«Das ist nicht finalwürdig!» Obwohl sich die Zugerinnen drei Chancen erspielen, sich zu Schweizer Meisterinnen zu krönen, brodelt es in Lara Stalder. Die EVZ-Kapitänin sagt nach dem 4:0-Auswärtssieg im zweiten Finalspiel gegen den SC Bern: «Jetzt haben wir erneut eine verletzte Spielerin.» Ihre Kritik richtet sich gegen die Unparteiischen. «Die Schiedsrichterleistung ist nicht das, was es sein könnte.»
In der Postfinance Arena vor 1562 Fans haben Karin Williner und Fabienne Stucki am Sonntagnachmittag das Sagen. Insgesamt spricht das Referee-Duo fünf kleine Strafen aus. Drei gegen Bern, zwei gegen Zug. Straffrei kommt Clara Rozier davon. Die Bernerin erwischt in der 43. Minute Stalder mit einem Check womöglich im Hals-/Kopfbereich.
Stalder windet sich daraufhin auf dem Eis. «Mir hats die Luft abgestellt. Ich war froh, kam Ivana (Wey, Anm. der Red.) und lupfte mich auf. Es ging dann für mich weiter», erklärt die 31-Jährige.
Verletzt vom Eis müssen hingegen im letzten Abschnitt Berns Stürmerin Cindy Joray und Zugs Verteidigerin Annic Büchi. Joray braucht nach der unnötigen Aktion von Noemi Neubauerova abseits des Spielgeschehens zwei Betreuer, damit sie das Spielfeld verlassen kann. Büchi landet nach dem Zweikampf mit Maija Otamo unsanft in der Bande. In diesen beiden Szenen entscheiden sich Williner und Stucki dafür, keine Sanktionen auszusprechen.

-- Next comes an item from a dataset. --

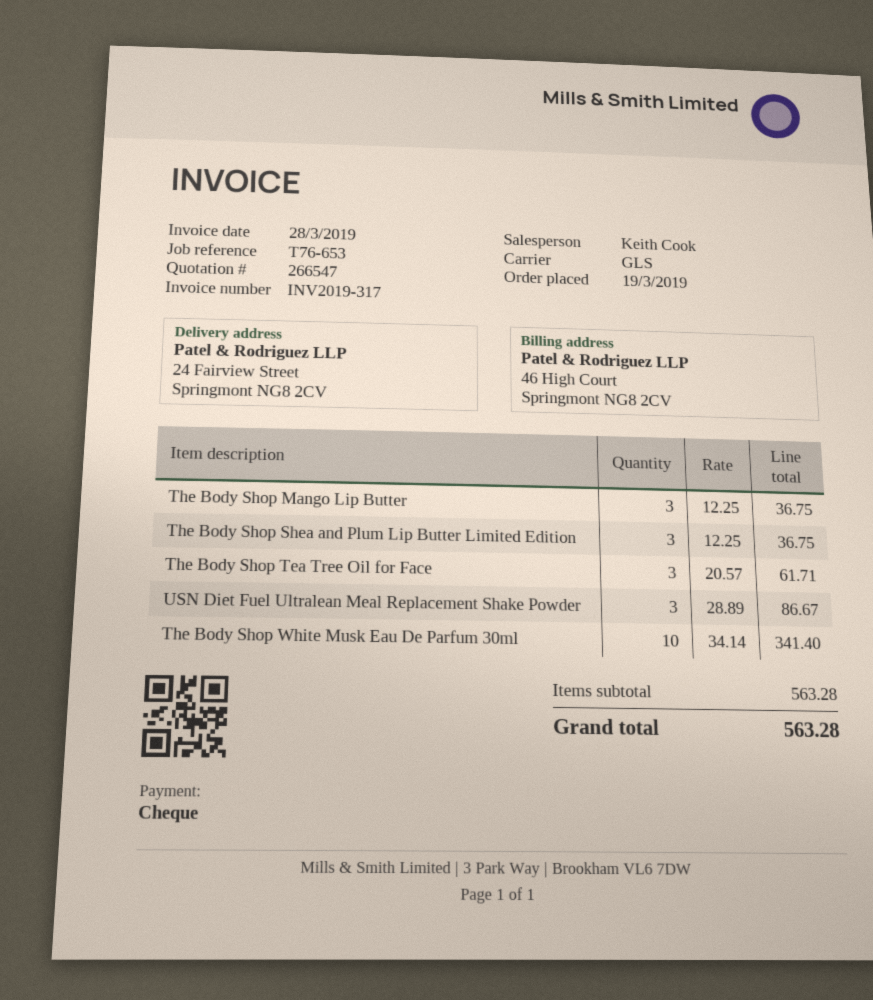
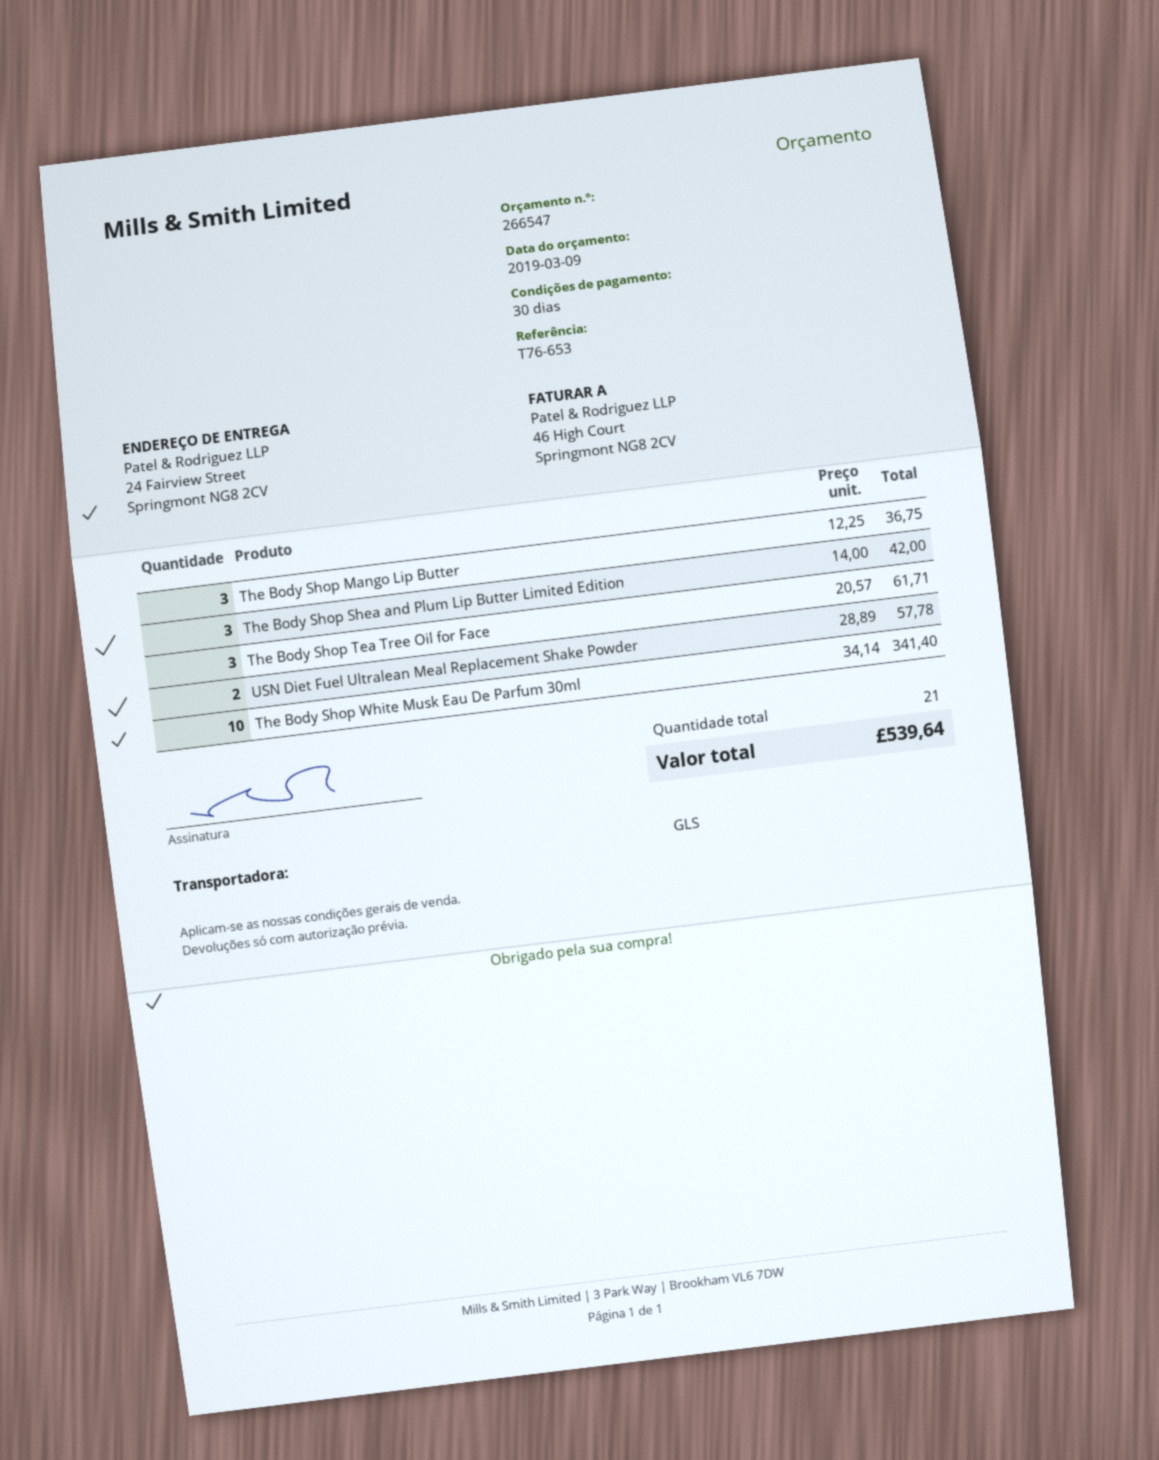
The Body Shop Shea and Plum Lip Butter Limited Edition: 3 x 12.25 = 36.75 -> 3 x 14.00 = 42.00
USN Diet Fuel Ultralean Meal Replacement Shake Powder: 3 x 28.89 = 86.67 -> 2 x 28.89 = 57.78
total: 563.28 -> 539.64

«Das waren zu viele Fehler»
«Ich bin die Letzte, die etwas gegen Frauenförderung sagt. Ich finde das super», erklärt Stalder, die eines der Aushängeschilder des Schweizer Frauen-Eishockeys ist. «Aber man könnte auch auf einen Mix setzen, sodass die Frauen an das Niveau herangeführt werden. Denn ich bin der Ansicht, im Final sollte es eine tadellose Leistung der Schiedsrichter sein. Fehler können passieren. Aber das waren jetzt zu viele Fehler. Die Headschiedsrichter müssen das Zepter besser in die Hand nehmen.»
In die Hand nehmen könnten am kommenden Mittwoch (19.30 Uhr) die Spielerinnen des EVZ den Meisterpokal. In der heimischen OYM Hall bietet sich den Zentralschweizerinnen im dritten Spiel der Best-of-5-Serie die Chance, den Sack bereits zuzumachen – und dies im zweiten Jahr nach dem Aufstieg.